Que digo! Ninguém se pode queixar destas coisas. Uma irmã de minha mãe teve-o depois de quatorze anos!... e se visses que lindeza de criança!

YERMA — (Com ansiedade) — Que fazia?

MARIA — Chorava como um tourinho, com a força de mil cigarras cantando ao mesmo tempo, e nos molhava, e nos puxava as tranças, e quando fazia quatro meses nos enchia a cara de arranhões.

YERMA — (Rindo) — Mas essas coisas não doem.

MARIA — Eu sei!...

YERMA — Ora! Eu vi minha irmã dar de mamar ao filho com o peito cheio de gretas e lhe produzia uma grande dor, mas era uma dor fresca, boa, necessária à saúde.

MARIA — Dizem que se sofre muito com os filhos.

YERMA — Mentira. Isso é o que dizem as mães fracas, queixosas. Para que os têm? Ter um filho não é ter um ramo de rosas. Precisamos sofrer, para vê-los crescer. Acho que nisso se vai metade do nosso sangue. Mas isso é bom, sadio, belo. Toda mulher tem sangue para quatro ou cinco filhos, e quando os filhos não vêm, o sangue torna-se veneno, como me vai acontecer.

MARIA — Não sei o que tenho.

YERMA — Sempre ouvi dizer que, da primeira vez, as mulheres têm medo.

MARIA — (Tímida) — Vamos a ver... Como coses bem...

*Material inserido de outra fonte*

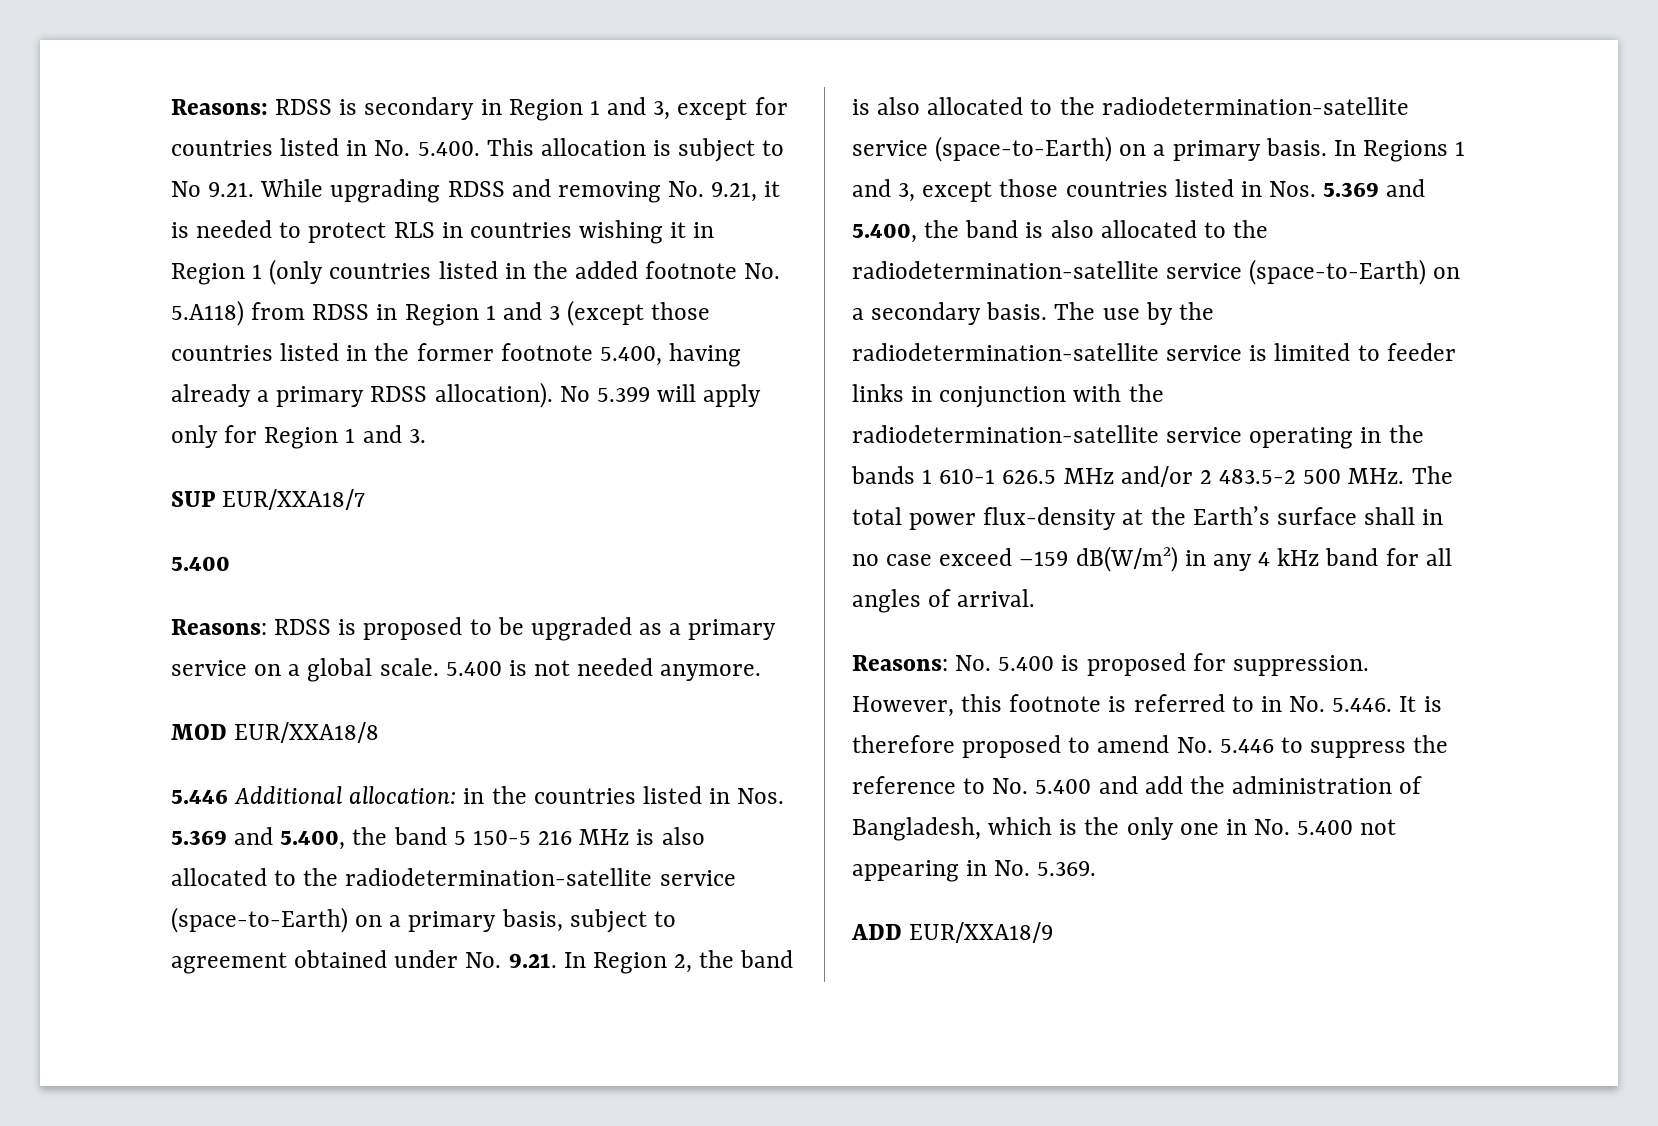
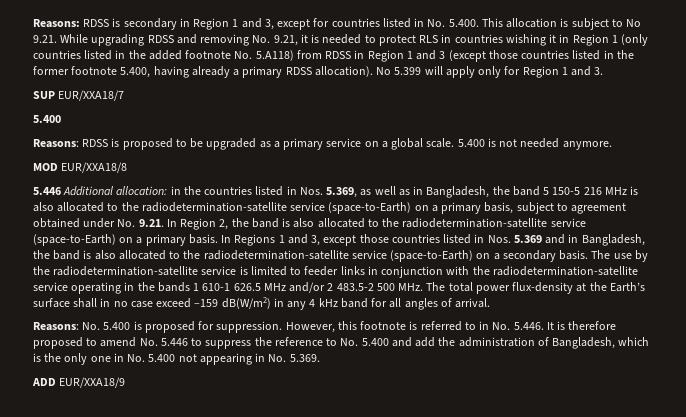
- 5.446 Additional allocation: in the countries listed in Nos. 5.369 and 5.400, the band 5 150-5 216 MHz is also allocated to the radiodetermination-satellite service (space-to-Earth) on a primary basis, subject to agreement obtained under No. 9.21. In Region 2, the band is also allocated to the radiodetermination-satellite service (space-to-Earth) on a primary basis.
+ 5.446 Additional allocation: in the countries listed in Nos. 5.369, as well as in Bangladesh, the band 5 150-5 216 MHz is also allocated to the radiodetermination-satellite service (space-to-Earth) on a primary basis, subject to agreement obtained under No. 9.21. In Region 2, the band is also allocated to the radiodetermination-satellite service (space-to-Earth) on a primary basis.
- In Regions 1 and 3, except those countries listed in Nos. 5.369 and 5.400, the band is also allocated to the radiodetermination-satellite service (space-to-Earth) on a secondary basis.
+ In Regions 1 and 3, except those countries listed in Nos. 5.369 and in Bangladesh, the band is also allocated to the radiodetermination-satellite service (space-to-Earth) on a secondary basis.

YERMA — (Apanhando o embrulho) — Dá cá. Cortarei duas roupinhas. E isto?

MARIA — São as fraldas.

YERMA — Está bem. (Senta-se)

MARIA — Então... Até logo. (Aproxima-se e Yerma toma-lhe amorosamente o ventre nas mãos)

YERMA — Não corras pelas pedras da rua.

MARIA — Adeus. (Beija-a e sai)

YERMA — Volta, assim que puderes (Yerma fica na mesma atitude do começo. Apanha a tesoura e começa a cortar. Entra Victor) Olá, Victor.

VICTOR — (Sério, de aspecto grave) — Por onde anda João?

YERMA — Pelo campo.

VICTOR — Que está cosendo?

YERMA — Estou cortando umas fraldas.

VICTOR — (Sorrindo) — Muito bem!

YERMA — (Rindo) — Vou botar-lhes uma cercadura de renda.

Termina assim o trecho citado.